Since we’re still relatively early in 2019, I thought now would be a good time to examine where the music-tech sector might be headed this year—through the prism of Techstars Music, Abbey Road Red and similar startup programs, alongside what is being covered in the media.
Below are five trends I see among these programs’ cohorts, and what they reveal about the way tech founders and investors understand the music industry—and, in turn, how artists and music companies could respond. Not all of these trends are “new” per se, but music and tech companies are only now grappling with their potential impact. Again, it’s all about timing.
1. Democratizing recorded-music advances for unsigned artists.
Some of the most crucial startups for the future of the music industry, in terms of business- rather than experience-level innovation, treat artists as their core customers.
Across genres and geographics, all of the problems that artists have can arguably be boiled down to two questions: How do I connect better with my fans, and how do I make money to sustain my career?
Major labels have gotten a lot of flack with respect to their perceived inefficacy in helping artists solve the money problem. Yet with respect to financing, they still have one key differentiating factor going for them: they remain among the only companies willing to take the enormous risk of handing over one million dollars in upfront cash
to an artist they believe in.
Streaming services like Spotify
are also beginning to dole out licensing advances to select artists and managers, but the practice remains far from democratized. Without a significant playlist placement or marketing push, it can take unsigned artists as long as two years to recoup on recording and marketing expenses for a single track from streaming income alone, hindering their ability to invest in more ambitious projects in the absence of another revenue stream.

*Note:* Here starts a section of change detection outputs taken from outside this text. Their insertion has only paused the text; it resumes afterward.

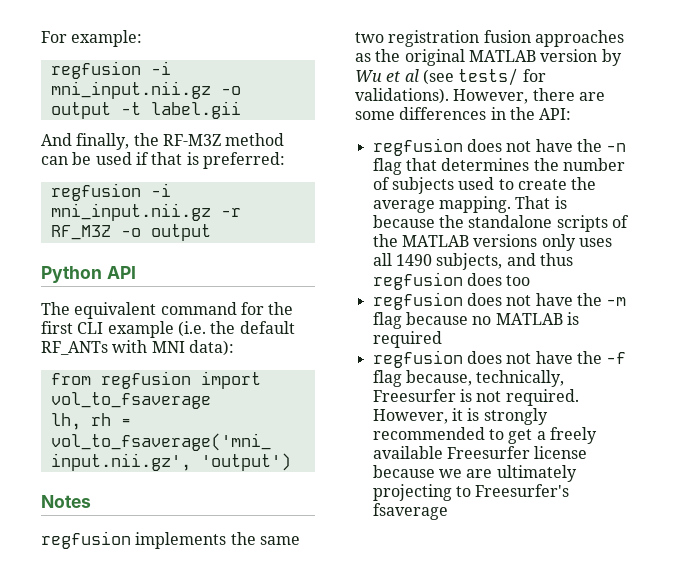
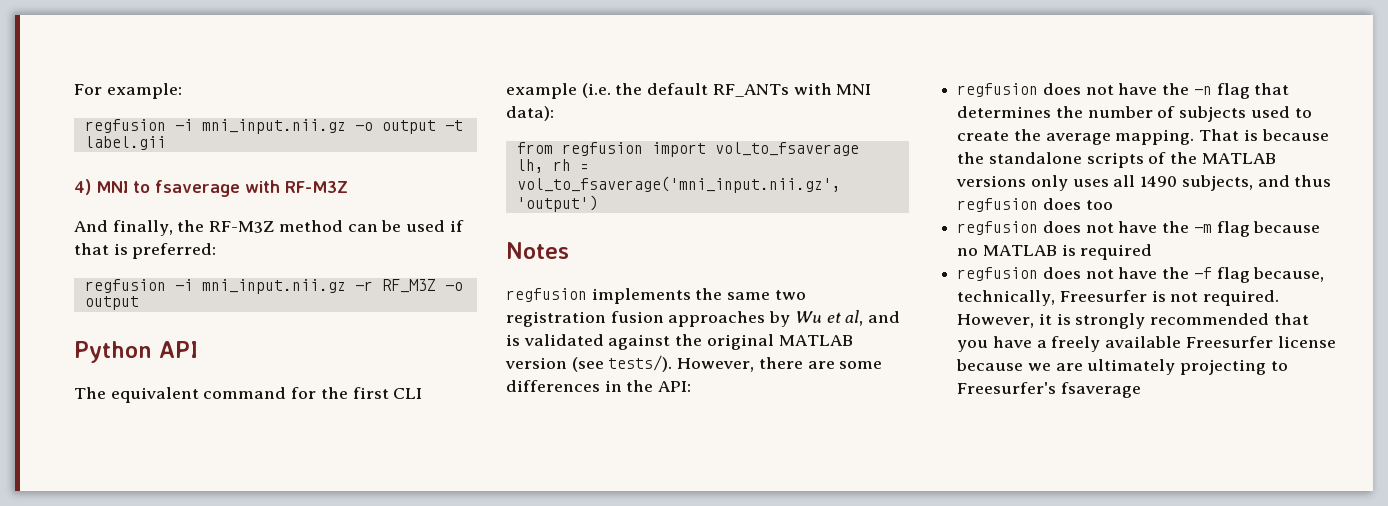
(241, 110) none -> [74,179,348,197] // 4) MNI to fsaverage with RF-M3Z
[355,49,622,66] [355,68,546,86] [355,88,449,104] as the original MATLAB version by Wu et al (see tests/ for validations). -> [769,310,901,327] [506,334,853,350] [505,355,673,372] by Wu et al, and is validated against the original MATLAB version (see tests/).
[488,429,533,444] to get -> [1273,313,1309,325] [957,336,1032,352] that you have

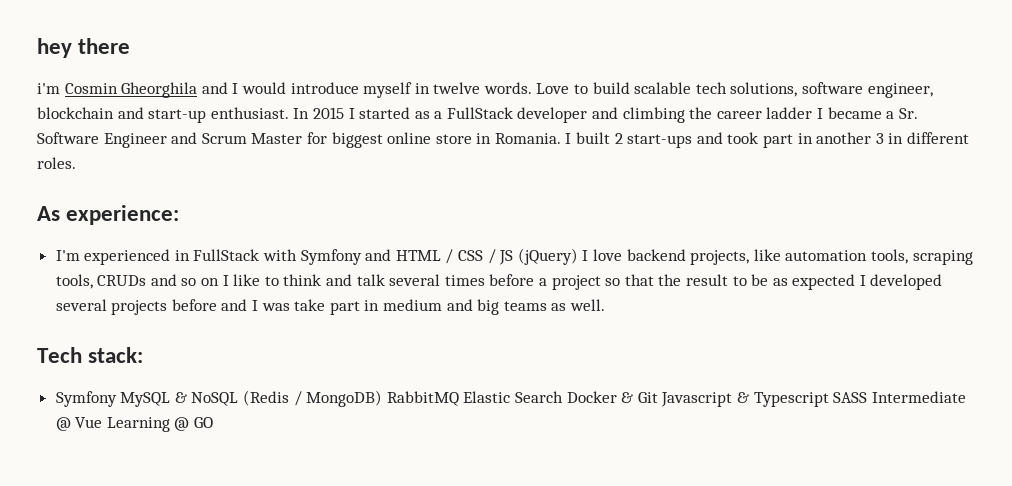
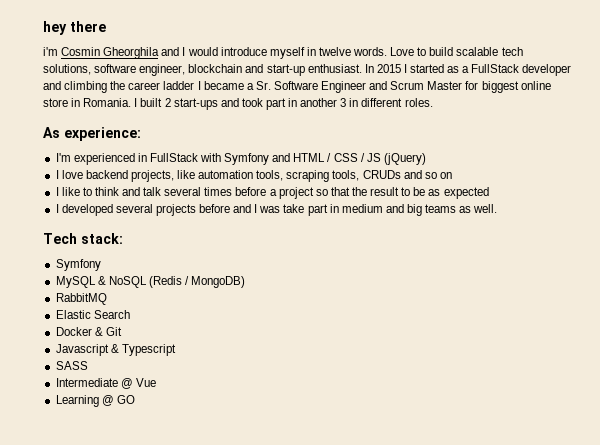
(578, 256) none -> (426, 159) //
(220, 282) none -> (452, 175) //
(856, 282) none -> (489, 193) //
(117, 399) none -> (101, 265) //
(383, 398) none -> (246, 282) //
(459, 398) none -> (107, 299) //
(564, 397) none -> (130, 314) //
(658, 397) none -> (122, 331) //
(829, 399) none -> (176, 350) //
(868, 397) none -> (88, 365) //
(103, 422) none -> (156, 382) //

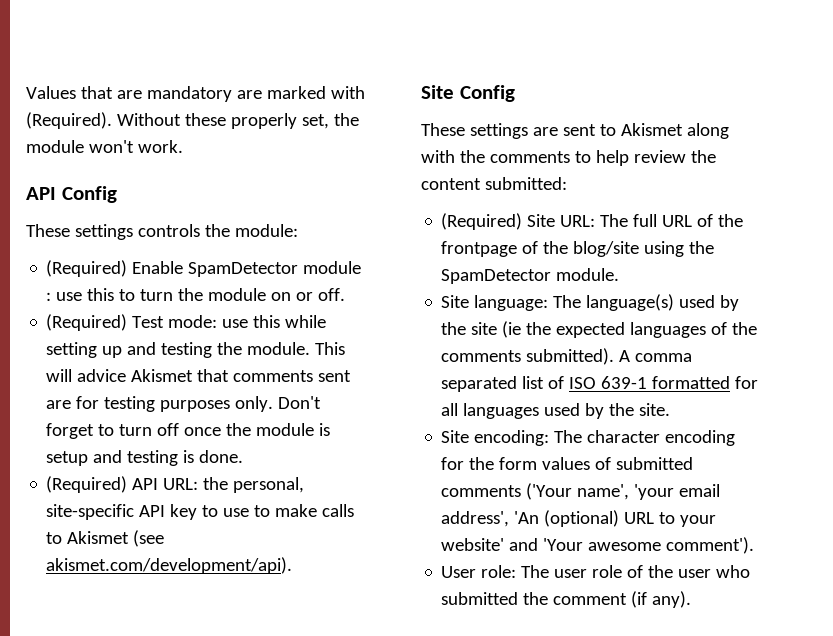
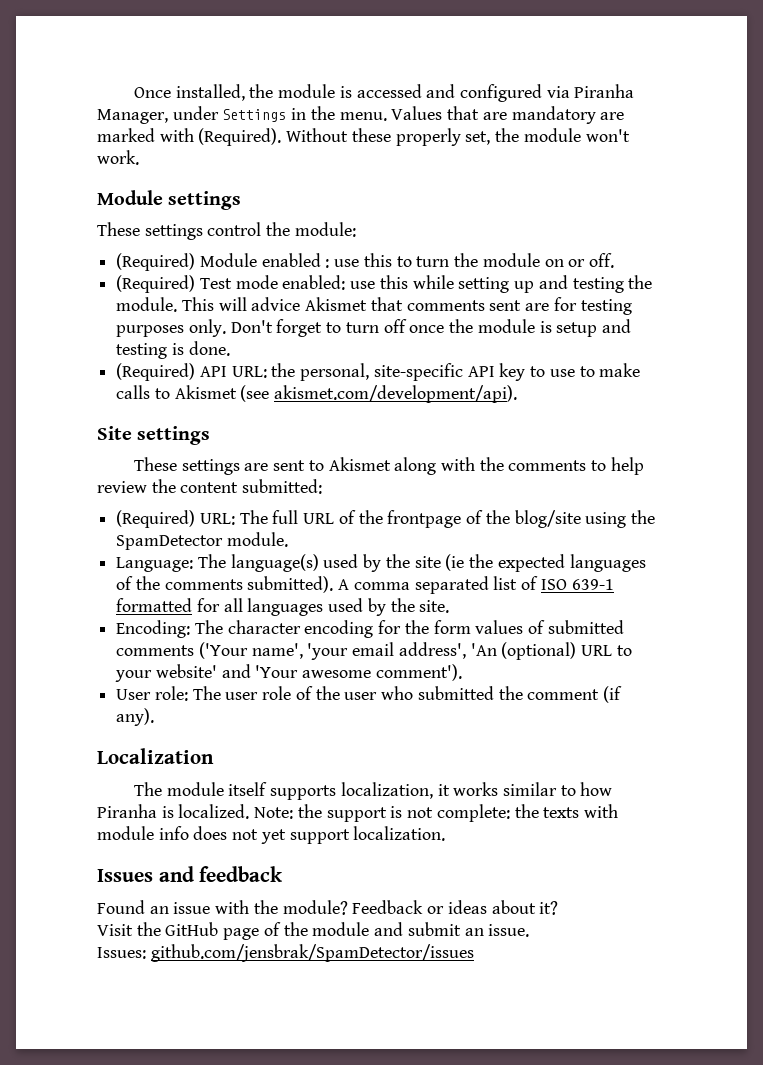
(26, 92) none -> [133,84,635,102] [97,106,387,124] Once installed, the module is accessed and configured via Piranha Manager, under Settings in the menu.
[26,186,117,203] [26,224,200,240] API Config // These settings controls -> [97,190,242,210] [97,222,262,240] Module settings // These settings control
[132,261,362,277] Enable SpamDetector module -> [199,253,321,267] Module enabled
[168,315,218,328] mode: -> [235,275,346,290] mode enabled:
[459,85,515,102] Config -> [137,426,211,445] settings
[527,214,556,227] Site -> (196, 519) none
[441,295,549,311] Site language: -> [116,557,194,572] Language:
[441,430,550,446] Site encoding: -> [116,620,191,638] Encoding:
(692, 599) none -> [97,748,214,764] [133,782,613,800] [97,804,618,822] [97,826,446,844] [97,866,284,882] [97,900,559,915] [97,922,530,940] [97,944,474,962] // Localization // The module itself supports localization, it works similar to how Piranha is localized. Note: the support is not complete: the texts with module info does not yet support localization. // Issues and feedback // Found an issue with the module? Feedback or ideas about it? // Visit the GitHub page of the module and submit an issue. // Issues: github.com/jensbrak/SpamDetector/issues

A growing number of startups are trying to change these dynamics by using predictive analytics to democratize royalty advances. For example, The Music Fund
—part of this year’s Techstars Music cohort—is building a financial service that will offer artists upfront cash advances for a limited portion of their future back-catalog royalties. Importantly, artists will have control over the percentage and time period (e.g. “I want an advance for 50% of my royalties over the next two years”), and the company calculates its offer after the fact, without claiming any copyright ownership.
The idea is also gaining momentum elsewhere: Open On Sunday
claims to offer cash advances on future catalog royalties not only to artists, but also to independent labels and publishers. And last week, free music-distribution platform Amuse launched its new Fast Forward
feature, which similarly gives select artists the opportunity to collect their projected royalties as a lump sum up to six months in advance. Amuse takes a small fee off the top, which is determined algorithmically for each individual artist based on perceived risk.

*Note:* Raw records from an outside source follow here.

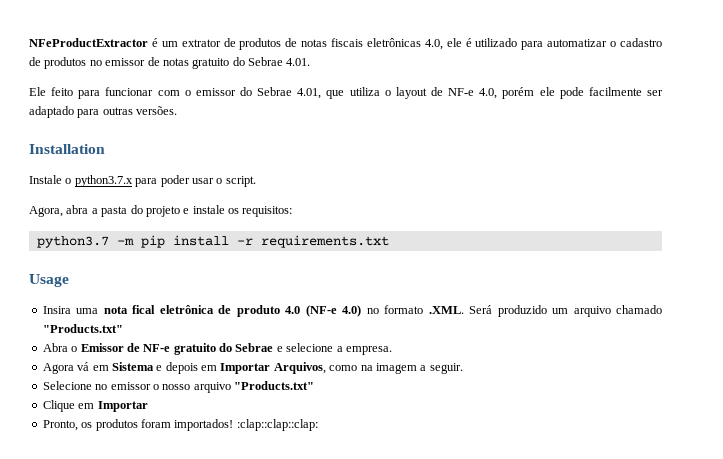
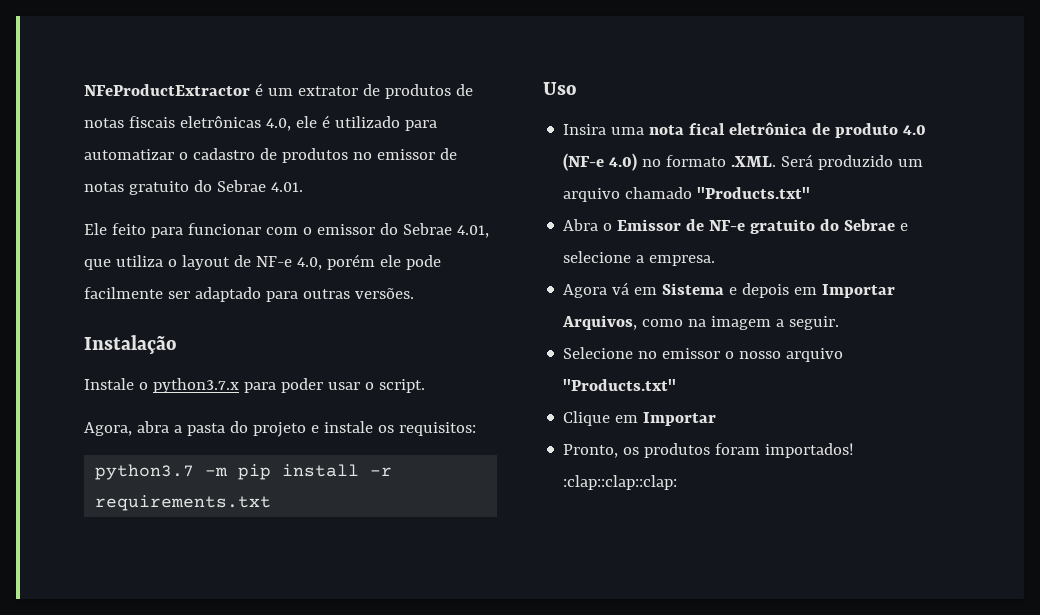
[29,144,105,154] Installation -> [84,335,177,354] Instalação
[29,274,69,287] Usage -> [543,82,577,95] Uso

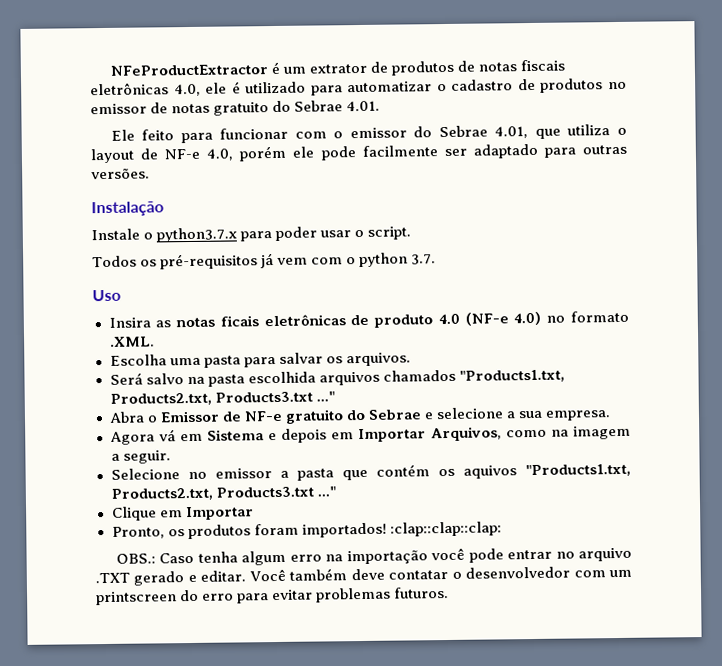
[84,421,476,437] [95,464,393,480] [95,495,272,511] [543,82,577,95] [563,122,808,135] Agora, abra a pasta do projeto e instale os requisitos: // python3.7 -m pip install -r requirements.txt // Uso // Insira uma nota fical eletrônica -> [92,252,437,270] [92,289,121,302] [108,314,346,328] Todos os pré-requisitos já vem com o python 3.7. // Uso // Insira as notas ficais eletrônicas
[781,154,924,170] [563,187,811,202] Será produzido um arquivo chamado "Products.txt" -> [109,352,411,368] [109,369,565,387] [109,391,335,406] // Escolha uma pasta para salvar os arquivos. // Será salvo na pasta escolhida arquivos chamados "Products1.txt, Products2.txt, Products3.txt ..."
(645, 259) none -> [518,410,544,419] sua
[725,348,844,362] [563,379,677,391] o nosso arquivo "Products.txt" -> [279,463,631,481] [110,486,336,501] a pasta que contém os aquivos "Products1.txt, Products2.txt, Products3.txt ..."
(678, 482) none -> [115,547,633,566] [95,566,632,586] [96,586,450,606] // OBS.: Caso tenha algum erro na importação você pode entrar no arquivo .TXT gerado e editar. Você também deve contatar o desenvolvedor com um printscreen do erro para evitar problemas futuros.

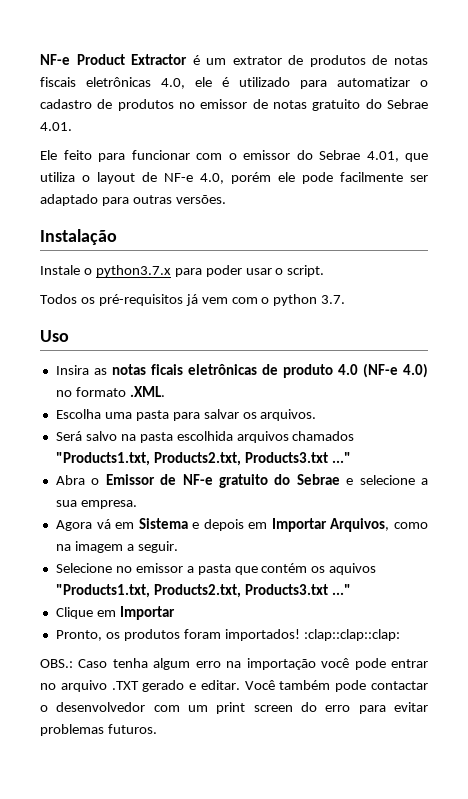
[109,64,268,76] NFeProductExtractor -> [40,54,188,65] NF-e Product Extractor
[350,568,449,581] deve contatar -> [335,680,428,692] pode contactar
[96,591,177,606] printscreen -> [216,702,293,714] print screen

As the technology is still early, I personally remain on the fence about whether these initiatives will actually be more advantageous for artists. Nonetheless, I hope this trend encourages more open conversations this year about alternative financing models and resources for the recorded-music sector, beyond the normal streaming payouts and major-label advances we read about in the press.
2. Strengthening the bonds between music and health (e.g. fitness, biometrics, therapy).
It is no coincidence that indoor cycling company Peloton, a $4 billion business
that reportedly has more U.S. customers
than SoulCycle, is also now a co-investor in this year’s Techstars Music class.
As I argued last year, fitness and wellness apps have become among the hottest marketing platforms
for music. When executed correctly, these partnerships can exploit music’s utilitarian power as a mood and performance enhancer, while preserving the clarity of an artist’s vision, values and creative process at the foreground.
Music companies of different sizes will take on fitness for different strategic motives. For instance, Spotify has increasingly prioritized mood-, activity- and context-centric
playlists in its homepage curation, and has an active Premium bundle
with meditation app Headspace in select European markets.
Both of these examples fit into Spotify’s wider attempt not just to capture a more casual, mass-market listener base, but also to position itself as a service that literally makes users healthier, physically and emotionally. As a group of media professors wrote in their new book Spotify Teardown
(which I can’t recommend highly enough), “the selling point of Spotify is not necessarily music but music streaming framed as a deeply personal and intimate—even happiness-inducing—practice.”
Importantly, just as Spotify does not serve as a one-size-fits-all framework for artists’ business models, the company’s mass-market approach to curation and product bundling is far from a one-size-fits-all solution for maximizing the relationship between music and health.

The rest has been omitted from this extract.